Scientists at the NIH had been told the communications pause put in place by the Trump administration last week covered all purchasing, including supplies for their ongoing studies such as test tubes and feed for lab animals, according to four sources inside the agency.
Researchers who have clinical trial participants staying at the NIH’s on-campus hospital, the Clinical Trial Center, said last week they weren’t able to order test tubes to draw blood as well as other key study components. One researcher who was affected said his study would run out of key supplies by this week. If that happened, the research results would be compromised, and he would have to recruit new patients, he said.
While it’s unclear if the communications moratorium was intended to affect purchasing supplies for NIH research, outside experts said the motivation wasn’t all that important.

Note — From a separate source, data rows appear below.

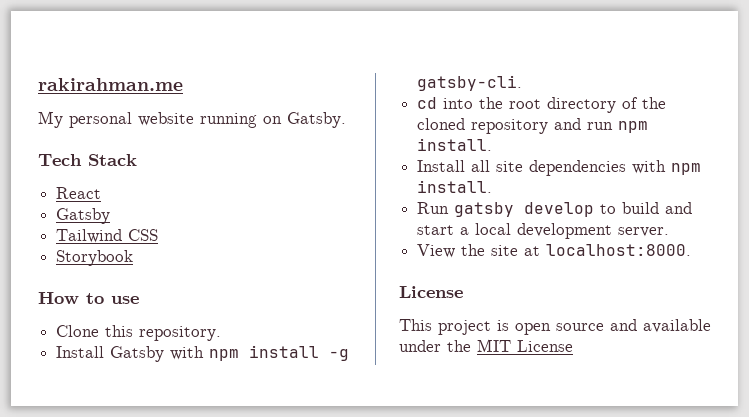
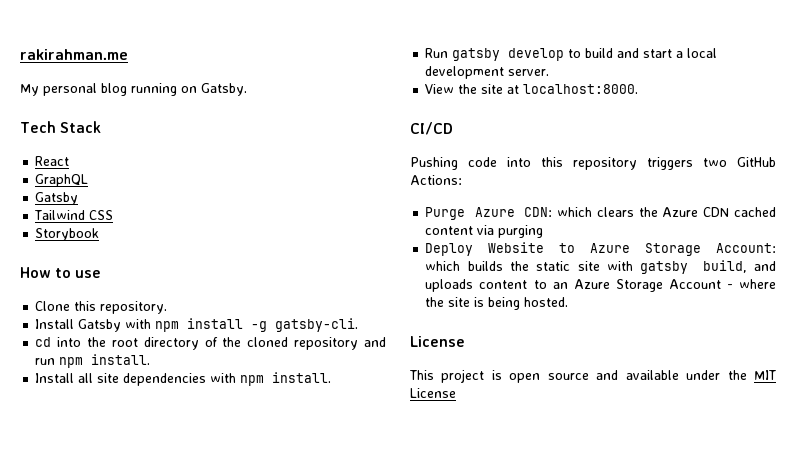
[138,112,194,126] website -> [101,83,127,96] blog
(102, 193) none -> [35,174,89,187] // GraphQL
(692, 250) none -> [410,122,453,135] [410,157,776,170] [410,175,462,185] [425,207,776,220] [425,225,544,238] [425,242,776,256] [425,260,776,274] [425,279,776,292] [425,297,569,310] // CI/CD // Pushing code into this repository triggers two GitHub Actions: // Purge Azure CDN: which clears the Azure CDN cached content via purging // Deploy Website to Azure Storage Account: which builds the static site with gatsby build, and uploads content to an Azure Storage Account - where the site is being hosted.

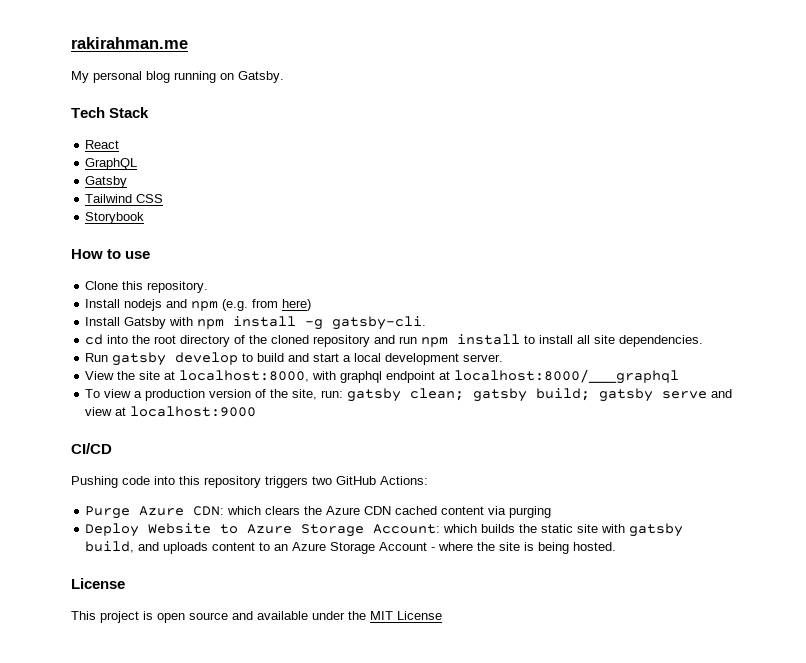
(168, 307) none -> [85,299,312,311] // Install nodejs and npm (e.g. from here)
[91,354,151,365] [35,372,332,386] install. // Install all site dependencies with npm install. -> [457,334,704,347] install to install all site dependencies.
[523,84,639,94] localhost:8000. -> [179,369,680,384] [85,388,733,402] [85,406,257,417] localhost:8000, with graphql endpoint at localhost:8000/___graphql // To view a production version of the site, run: gatsby clean; gatsby build; gatsby serve and view at localhost:9000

“It’s difficult to tell if what’s going on is rank incompetence or a willful attempt to throw sand in the gears, but it really could be either, neither reflects well on them,” said Dr. Peter Lurie, who is president and executive director of the Center for Science in the Public Interest. Lurie was previously an official at the US Food and Drug Administration.
The clinical center only has a few weeks of medication on hand, according to a source who had knowledge of the pharmaceutical supply but was not authorized to speak with reporters.
Other studies were in danger of running out of supplies like animal feed or liquid nitrogen to cool samples, researchers said.
The communications pause also affects contractors working on campus. This includes lab workers, information technology staff who keep the computers running, as well as those who run security at the gates. If their contracts expire before February 1, they are at risk of losing their jobs because renewing those contracts would require outside communication, according to a source familiar with the situation who was not authorized to speak to reporters.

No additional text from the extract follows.